The rationale behind the push to tax Internet sales is pretty straightforward: While sales at bricks and mortar businesses have diminished, Internet sales “have increased tremendously,” DiCianno said.

In 2005, University of Nevada, Reno, researchers estimated the state lost about $50 million in taxes it did not collect from sales over the Internet in 2003. It further estimated that lost revenue in 2008 “could easily exceed $96 million.”

Professor William F. Fox, director of the University of Tennessee’s Center for Business and Economic Research, has studied Internet sales tax issues for years and says those unpaid taxes not only put bricks and mortar businesses at a disadvantage, they act as a massive tax subsidy to online businesses.

The cost of that subsidy — tens of billions of dollars nationwide, according to the University of Tennessee study — spurred Nevada and 21 other states to spend eight years drafting and working out a complicated agreement that they hope will push Congress to enact the Sales Tax Fairness and Simplification Act. The legislation would change the definition of a “nexus.” That little word is important because the U.S. Supreme Court has ruled that unless a retailer has a physical presence, “a nexus,” in a state, that retailer does not have to collect taxes on shipments made into that state.

That means when a Las Vegas resident orders a polo shirt or CD online from a company that has no physical presence in Nevada, sales tax is not required. If the SST became law, however, no matter where those businesses were located, they would have to collect a sales tax on Internet purchase, then send the taxes to Nevada tax collectors.

But that can’t happen without congressional action, and the SST is grounded on Capitol Hill.

David Carle, press spokesman for Sen. Patrick Leahy, D-Vermont, who co-sponsored the Senate’s SST bill introduced by Republican Mike Enzi of Wyoming, said a backlog caused by a “Republican filibuster” is holding many bills back.

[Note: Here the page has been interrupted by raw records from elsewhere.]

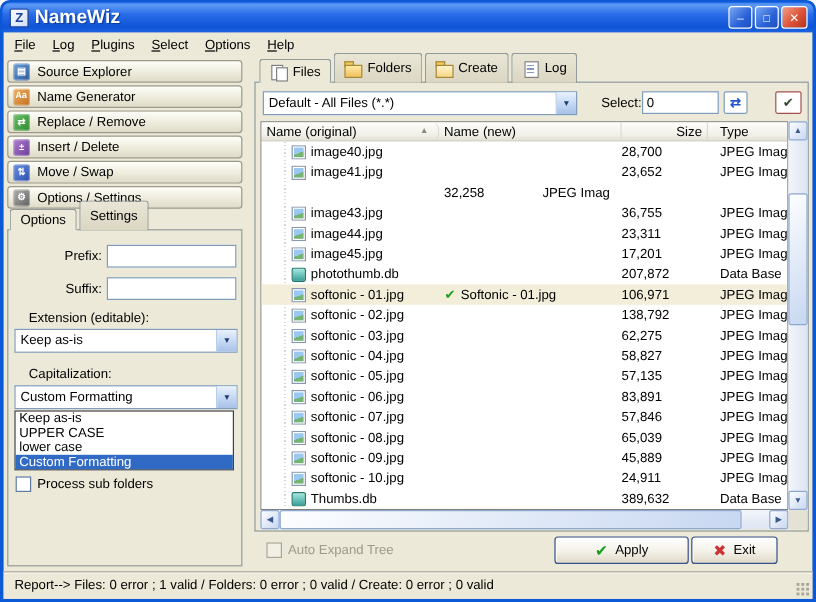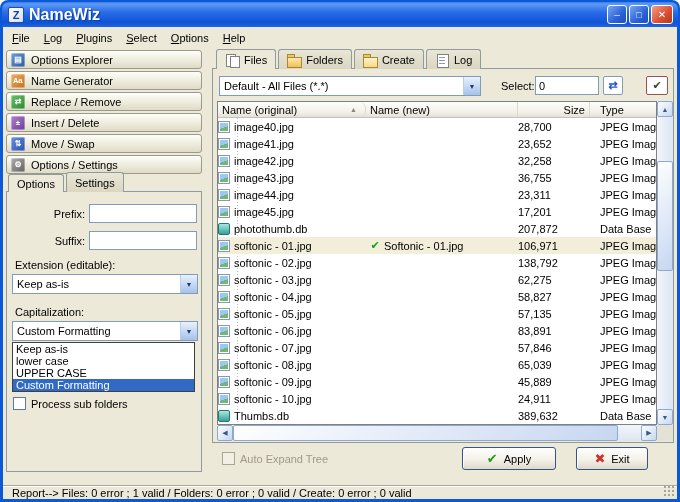--- a/index.html
+++ b/index.html
@@ -38,31 +38,31 @@
     display:flex; align-items:center; justify-content:center; box-shadow:inset 0 0 0 1px rgba(255,255,255,.35); }
   .source-explorer-icon { background:linear-gradient(135deg,#6FA0D8,#2A5A9A); }
   .name-generator-icon { background:linear-gradient(135deg,#F0B060,#C07020);font-family:Liberation Mono, monospace; }
   .replace-remove-icon { background:linear-gradient(135deg,#70C070,#2A8A2A); }
   .insert-delete-icon { background:linear-gradient(135deg,#B080D0,#6A3A9A); }
   .move-swap-icon { background:linear-gradient(135deg,#6A90E0,#2A50B0); }
   .options-settings-icon { background:linear-gradient(135deg,#B0B0B0,#606060); }
 
   
   .ltabs { position:absolute; left:5px; top:147px; height:18px; z-index:4; display:flex; align-items:flex-end; }
-  .ltab, .rtab { display:inline-flex; align-items:center; gap:4px; height:20px; padding:0 8px;
+  .ltab, .rtab { display:inline-flex; align-items:center; gap:4px; height:25px; padding:0 8px;
     border:1px solid #919B9C; border-bottom:none; border-radius:3px 3px 0 0;
     background:linear-gradient(#EAE6D6,#DAD6C2); margin-right:2px; white-space:nowrap; }
   .ltab.active, .rtab.active { background:#ECE9D8; height:18px; position:relative; z-index:5; box-shadow:0 1px 0 #ECE9D8; }
 
   
   .opanel { position:absolute; left:3px; top:164px; width:196px; height:281px; border:1px solid #919B9C; background:#ECE9D8; }
   .frow { position:absolute; right:4px; display:flex; align-items:center; gap:4px; }
   .frow.prefix { top:12px;margin-left:22px; } .frow.suffix { top:39px; }
   .tbox { width:108px; height:19px; border:1px solid #7F9DB9; background:#fff; font:inherit; padding:0 3px; }
-  .panel-label { position:absolute; left:8px; white-space:nowrap; }
+  .panel-label { position:absolute; left:17px; white-space:nowrap; }
   .ext-label { top:67px; } .cap-label { top:114px; }
   .combo { background:#fff; border:1px solid #7F9DB9; height:20px; display:flex; align-items:center; }
   .combo-text { flex:1; padding:0 4px; white-space:nowrap; overflow:hidden; }
   .combo-arrow { width:17px; height:100%; border-left:1px solid #B8CDE8;
     background:linear-gradient(180deg,#E9F1FD 0%,#C3D7F3 55%,#A9C1E9 100%);
     display:flex; align-items:center; justify-content:center; }
   .combo-arrow::before { content:"▼"; font-size:7px; color:#1C3E6E; }
   .ext-combo { position:absolute; left:5px; top:82px; width:186px; }
   .cap-combo { position:absolute; left:5px; top:129px; width:186px; }
   .droplist { position:absolute; left:5px; top:150px; width:183px; background:#fff; border:1px solid #404040; z-index:6; }
@@ -104,21 +104,21 @@
   .h-new { width:152px; }
   .h-size { width:72px; justify-content:flex-end; }
   .h-type { flex:1; padding-left:10px; border-right:none; }
   .sort { margin-left:auto; margin-right:4px; font-size:7px; color:#8A8878; }
   .tbody { position:relative; height:306px; overflow:hidden; background:#fff; }
   .tbody::before { content:""; position:absolute; left:19px; top:0; bottom:0; width:1px;
     background:repeating-linear-gradient(180deg,#BDBDBD 0 1px,transparent 1px 3px); }
   .trow { display:flex; height:17px; align-items:center; position:relative; }
   .trow.selected { background:#F2EEDA; }
   .cell { white-space:nowrap; overflow:hidden; }
-  .c-orig { width:148px; display:flex; align-items:center; }
+  .c-orig { width:148px; display:flex; align-items:center; padding-left:25px; }
   .c-new { width:152px; display:flex; align-items:center; }
   .c-size { width:72px; text-align:left; padding-right:4px; }
   .c-type { flex:1; padding-left:10px; }
   .ficon { width:12px; height:12px; flex:0 0 12px; position:relative; margin-right:4px; }
   .jpeg-file-icon { background:#fff; border:1px solid #8898B0; }
   .jpeg-file-icon::before { content:""; position:absolute; inset:1px; background:linear-gradient(160deg,#9AC8F0 0 55%,#74B474 55% 100%); }
   .db-file-icon { background:linear-gradient(#A8E8E0,#38A098); border:1px solid #207870; border-radius:2px; }
   .newcheck { width:18px; text-align:center; flex:0 0 18px; }
   .newcheck::before { content:"✔"; color:#18A018; visibility:hidden; }
   .trow.has-new .newcheck::before { visibility:visible; }
@@ -137,27 +137,27 @@
   .sarrow.left { left:0; } .sarrow.left::before { content:"◀"; }
   .sarrow.right { right:0; } .sarrow.right::before { content:"▶"; }
   .vscroll .sthumb { position:absolute; left:0; width:16px; top:60px; height:110px; }
   .hscroll .sthumb { position:absolute; top:0; height:16px; left:16px; width:385px; }
 
   
   .auto-expand { position:absolute; left:219px; top:425px; display:flex; align-items:center; gap:5px; color:#9C9A8C; }
   .btn { position:absolute; top:420px; height:23px; display:flex; align-items:center; justify-content:center; gap:6px;
     border:1px solid #36538C; border-radius:3px; background:linear-gradient(180deg,#FFFFFF,#F4F1E8 55%,#DFD9C8);
     box-shadow:inset 1px 1px 0 #fff; font:inherit; }
-  .apply-btn { left:459px; width:94px; }
+  .apply-btn { left:459px; width:112px; }
   .exit-btn { left:573px; width:72px; }
   .btn-glyph.check::before { content:"✔"; color:#18A018; font-size:13px; }
   .btn-glyph.cross::before { content:"✖"; color:#CC3333; font-size:13px; }
 
   
-  .statusbar { position:absolute; left:0; right:0; bottom:0; height:14px; background:#ECE9D8;
+  .statusbar { position:absolute; left:0; right:0; bottom:0; height:23px; background:#ECE9D8;
     border-top:1px solid #ACA899; box-shadow:inset 0 1px 0 #FFFFFF; display:flex; align-items:center; padding-left:9px; }
   .grip { position:absolute; right:2px; bottom:2px; width:12px; height:12px;
     background-image:radial-gradient(circle,#A9A698 1.2px,transparent 1.4px); background-size:4px 4px; }
 </style>
 </head>
 <body>
 
 <div class="window">
   <div class="titlebar">
     <span class="app-icon">Z</span>
@@ -176,21 +176,21 @@
         <span class="menu-item">Plugins</span>
         <span class="menu-item">Select</span>
         <span class="menu-item">Options</span>
         <span class="menu-item">Help</span>
       </div>
 
     <div class="sidebar-buttons">
 
         <div class="sbtn">
           <span class="sicon auto-icon source-explorer-icon">▤</span>
-          <span class="slabel">Options Explorer</span>
+          <span class="slabel">Source Explorer</span>
         </div>
 
         <div class="sbtn">
           <span class="sicon auto-icon name-generator-icon">Aa</span>
           <span class="slabel">Name Generator</span>
         </div>
 
         <div class="sbtn">
           <span class="sicon auto-icon replace-remove-icon">⇄</span>
           <span class="slabel">Replace / Remove</span>
@@ -233,22 +233,22 @@
         <span class="combo-arrow"></span>
       </div>
       <div class="panel-label cap-label">Capitalization:</div>
       <div class="combo cap-combo">
         <span class="combo-text">Custom Formatting</span>
         <span class="combo-arrow"></span>
       </div>
       <div class="droplist">
 
       <div class="dlitem">Keep as-is</div>
+          <div class="dlitem">UPPER CASE</div>
           <div class="dlitem">lower case</div>
-          <div class="dlitem">UPPER CASE</div>
           <div class="dlitem selected">Custom Formatting</div>
         </div>
       <div class="chkrow">
         <span class="chk"></span>
         <span>Process sub folders</span>
       </div>
     </div>
 
     <div class="rtabs">
 
@@ -315,24 +315,20 @@
               </span>
               <span class="cell c-new">
                 <span class="newcheck"></span>
                 <span class="nname"></span>
               </span>
               <span class="cell c-size">23,652</span>
               <span class="cell c-type">JPEG Imag</span>
             </div>
 
             <div class="trow">
-              <span class="cell c-orig">
-                <span class="ficon auto-icon jpeg-file-icon"></span>
-                <span class="fname">image42.jpg</span>
-              </span>
               <span class="cell c-new">
                 <span class="newcheck"></span>
                 <span class="nname"></span>
               </span>
               <span class="cell c-size">32,258</span>
               <span class="cell c-type">JPEG Imag</span>
             </div>
 
             <div class="trow">
               <span class="cell c-orig">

“The Senate floor is backed up miles long because of Republican filibusters on any umber of bills requiring supermajority votes,” said Carle, referring to 60 votes, rather than the 51 normally needed for a bill’s passage. “So that complicates things as far as getting anything passed this year.”

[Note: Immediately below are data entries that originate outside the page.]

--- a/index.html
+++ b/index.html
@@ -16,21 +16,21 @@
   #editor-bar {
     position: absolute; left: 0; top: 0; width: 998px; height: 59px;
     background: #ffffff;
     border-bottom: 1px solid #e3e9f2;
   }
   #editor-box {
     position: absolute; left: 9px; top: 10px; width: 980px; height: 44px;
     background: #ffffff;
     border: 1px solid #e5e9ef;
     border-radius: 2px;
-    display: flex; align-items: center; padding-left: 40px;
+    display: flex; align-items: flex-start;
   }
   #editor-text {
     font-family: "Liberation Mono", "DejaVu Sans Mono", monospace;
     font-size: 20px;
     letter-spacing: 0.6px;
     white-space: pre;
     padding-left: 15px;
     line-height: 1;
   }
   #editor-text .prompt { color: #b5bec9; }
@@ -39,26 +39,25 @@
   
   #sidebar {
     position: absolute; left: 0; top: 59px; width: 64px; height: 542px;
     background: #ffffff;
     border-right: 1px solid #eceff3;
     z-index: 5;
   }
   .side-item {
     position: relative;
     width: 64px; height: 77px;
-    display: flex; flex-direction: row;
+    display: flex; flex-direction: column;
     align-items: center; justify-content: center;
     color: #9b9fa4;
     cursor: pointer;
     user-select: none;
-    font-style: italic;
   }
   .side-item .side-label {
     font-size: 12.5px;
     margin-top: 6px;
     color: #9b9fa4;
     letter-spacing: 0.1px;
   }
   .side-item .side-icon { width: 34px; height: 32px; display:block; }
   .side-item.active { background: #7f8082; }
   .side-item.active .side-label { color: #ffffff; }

Jon Summers, Nevada Sen. Harry Reid’s communications director, said, “We’d like to see passage of this bill, but that’s not likely to happen this year.”

Carle thinks tax reform promised by both presidential candidates might move it along, but Sens. Barack Obama and John McCain have each been reported to be against an Internet sales tax.

A spokeswoman for Obama said the senator “is monitoring the work state governments are doing in cooperative working groups to simplify sales taxes and at this point does not support any new requirements without a uniform and simple system for collecting taxes on Internet sales.”

McCain’s camp did not respond to questions. In 2000, however, he criticized President Bush for not making permanent a moratorium on Internet sales taxes. His campaign Web site says he would “keep the Internet and entrepreneurs free of unnecessary regulation.”

“Republicans view this as a tax increase,” Fox said.

And, he said, it’s easy to understand why any candidate would sidestep the matter. “It’s not a mainstream issue, and ... there’s not a whole lot to be gained by saying, ‘I think we should add this tax.’ ”

Many who are lamenting Nevada’s current budget crisis say just the opposite.